En un momento después de haber manejado no sé cuánto
tiempo, escucho que me dice: “Norma ¿qué haces?”. Lo miro como para preguntarle
por qué, miro hacia adelante y me doy cuenta de que venía haciendo un zigzag
tan cerrado en la ruta que me dio pánico, se me cruzaban todo tipos de
accidentes y fatales. Ninguno de los dos habló, ni para decirme qué hacer, ni
pregunté “¿qué hago?”. Por mi cabeza pasaban mil cosas y me preguntaba cómo
detener el auto, creo que en vez de frenar aceleraba más, en un momento viendo
que el tiempo pasaba, quizás eran décimas de segundos, pero para mí era una
eternidad y no encontraba la forma, pensé en un momento “lo arrimo al ripio de
la calzada y se va a ir frenando”. ¡Horror! Apenas toqué la banquina dio el
primer vuelco, sentí un fuerte dolor de cabeza y no supe más nada. No sé cuánto
tiempo pasó. Abro los ojos, no tengo la menor idea de nada ni quién era, miré,
miré y miré… recordé ¡estamos viajando! Vi el auto que quedó parado en
dirección a la ruta yendo para el sur, busqué con la mirada a mi marido, lo vi
lejos de mí, a unos diez metros. Movía la cabeza. Intento pararme. Tenía la
pierna tremendamente hinchada, pensé que habiendo fractura no debía moverme, lo
llamaba y mi voz se iba con el viento. Comienzo a orar, le pido a Dios que me
mande un ángel para ayudarnos, caigo otra vez desvanecida y, cuando recupero
nuevamente la lucidez, veo que para un auto y nos socorren. Llega un colectivo
y me tapan con frazadas y les pido que llamen al teléfono que había grabado en
mi mente y que avisaran la familia Di Scipio había tenido un accidente.
Llegó una ambulancia, me hicieron los primeros
auxilios, le pedía desesperada que atendiera a mi marido, me dijeron que él ya
había sido atendido, me llevan al hospital más cercano a ciento ochenta kilómetros.
No supe más nada de lo que pasaba, porque volví a desvanecerme. Cuando
despierto, estaba en una sala internada. ¡Mi marido había fallecido!
La vida nos dio la oportunidad del viaje, “solos
Juan y yo”. Solo cuando debíamos separarnos para siempre.
Se me cumplieron los deseos del corazón: “Que Juan
no padezca para morir y que solo la muerte nos separe del viaje de la vida”.
Estoy llorando. Me emocionó tu emoción para contar lo ocurrido.Necesitaban un poco más de tiempo en el viaje de la vida. Hermoso poder escribir con tanta emoción.
ResponderEliminarSusana
Norma querida, tremendo tu relato, lleno de vida, de ganas de recuperar esas cosquillas de los primeros tiempos y a la vez advirtiendo, como nos pasa a todos, que los hijos se adueñan sin querer de nuestras vidas.

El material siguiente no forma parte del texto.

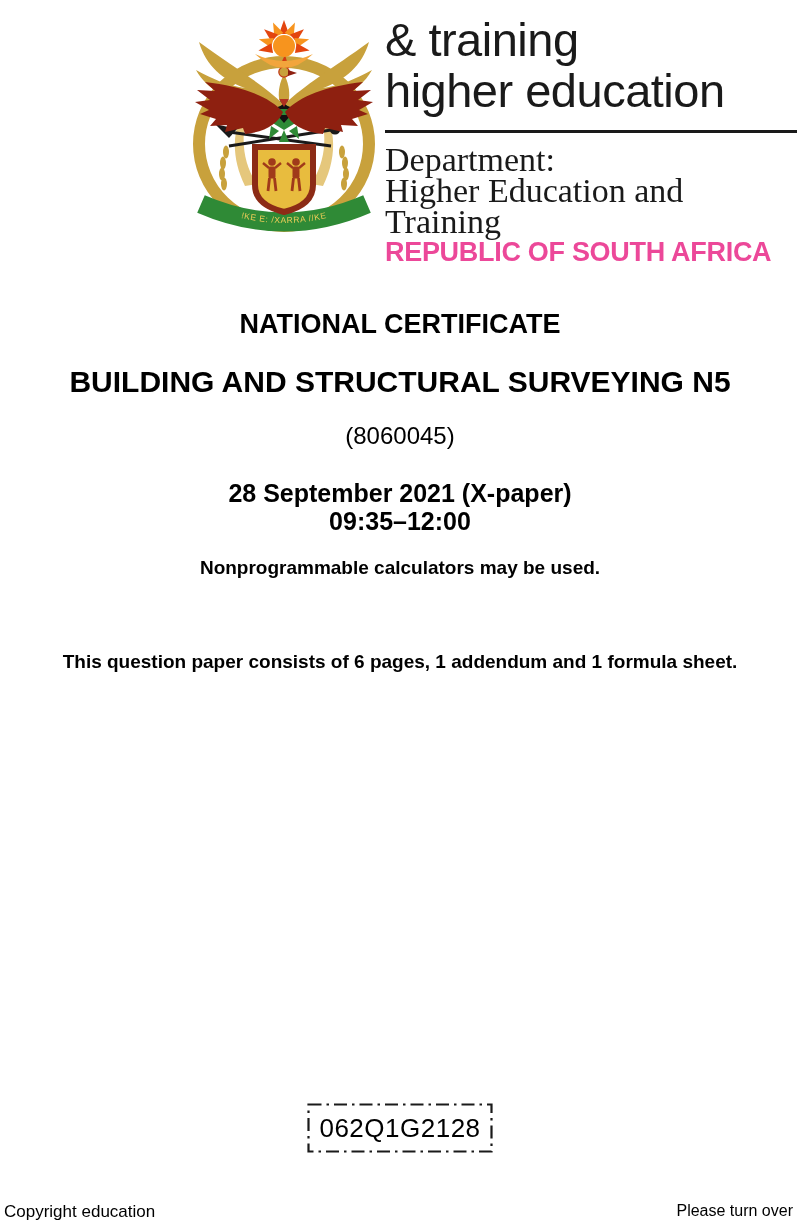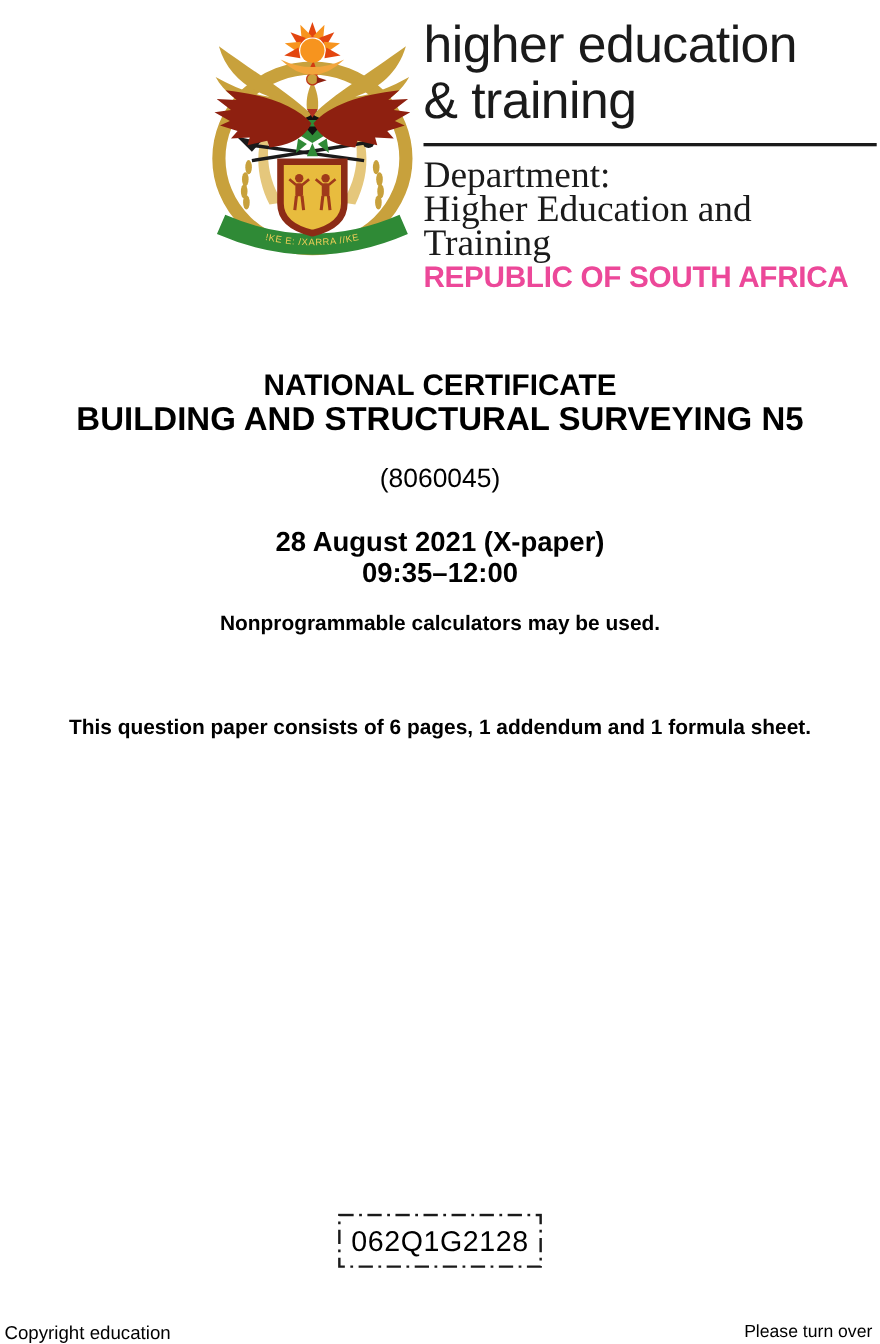--- a/index.html
+++ b/index.html
@@ -138,8 +138,8 @@
   </svg>
 
   <div class="wordmark">
+    <div class="wm-line">&amp; training</div>
     <div class="wm-line">higher education</div>
-    <div class="wm-line">&amp; training</div>
     <div class="wm-rule"></div>
     <div class="dept">
       <div class="dept-line">Department:</div>

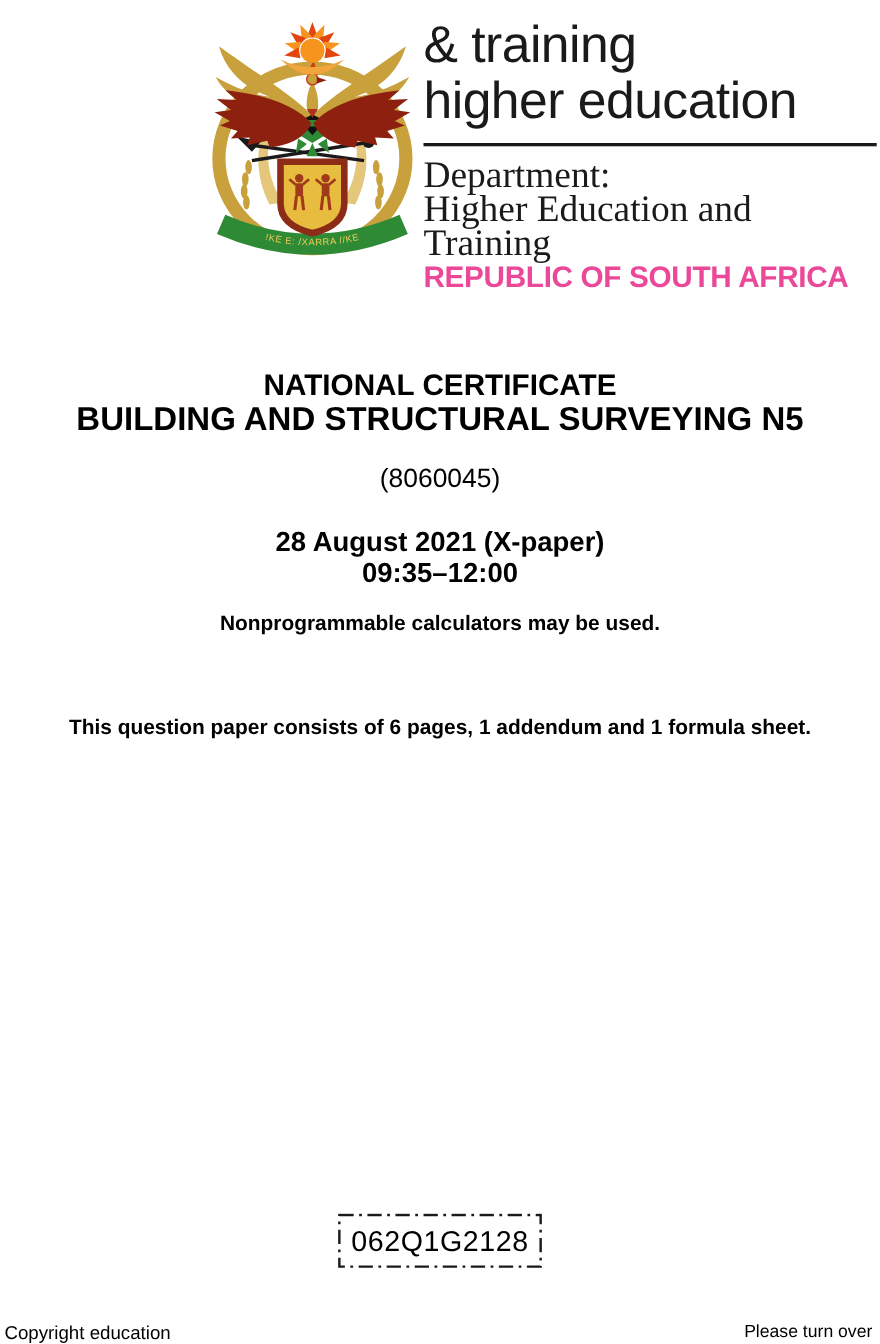--- a/index.html
+++ b/index.html
@@ -21,7 +21,7 @@
   .dept-country { font-size:27px; line-height:31px; font-weight:700; letter-spacing:-0.3px; color:#ec4899; }
 
   
-  .cert   { top:335px; font-size:27px; font-weight:700; }
+  .cert   { top:309px; font-size:27px; font-weight:700; }
   .title  { top:365px; font-size:30px; font-weight:700; }
   .scode  { top:422px; font-size:24px; font-weight:400; }
   .date1  { top:479px; font-size:25px; font-weight:700; }

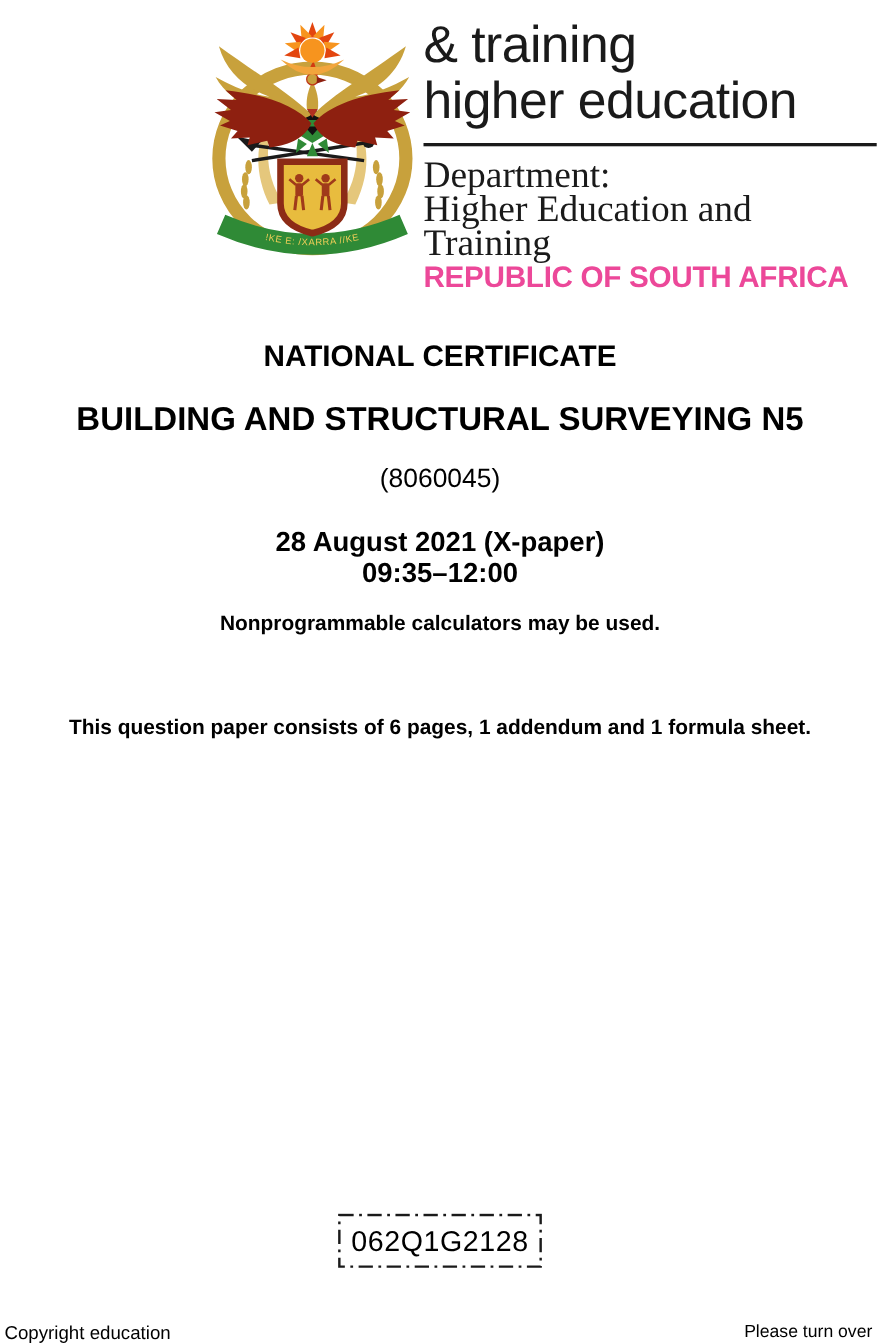--- a/index.html
+++ b/index.html
@@ -151,7 +151,7 @@
   <div class="c cert">NATIONAL CERTIFICATE</div>
   <div class="c title">BUILDING AND STRUCTURAL SURVEYING N5</div>
   <div class="c scode">(8060045)</div>
-  <div class="c date1">28 August 2021 (X-paper)</div>
+  <div class="c date1">28 September 2021 (X-paper)</div>
   <div class="c date2">09:35–12:00</div>
   <div class="c calc">Nonprogrammable calculators may be used.</div>
   <div class="c pages">This question paper consists of 6 pages, 1 addendum and 1 formula sheet.</div>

El viaje, tu presentimiento y ese sueño que se apoderó de vos. Gracias por poder compartirlo. Besosss!
ResponderEliminarNormita, aunque hace algunos años que nos conocemos, siempre escuché por partes lo del accidente. Recién hoy, puedo comprender lo terrible que fue y lo que son las premoniciones en las mujeres. Pero la vida sigue y Dios te premió con esos hijos y nietos maravillosos que tenés. Un abrazo inmenso. Ana.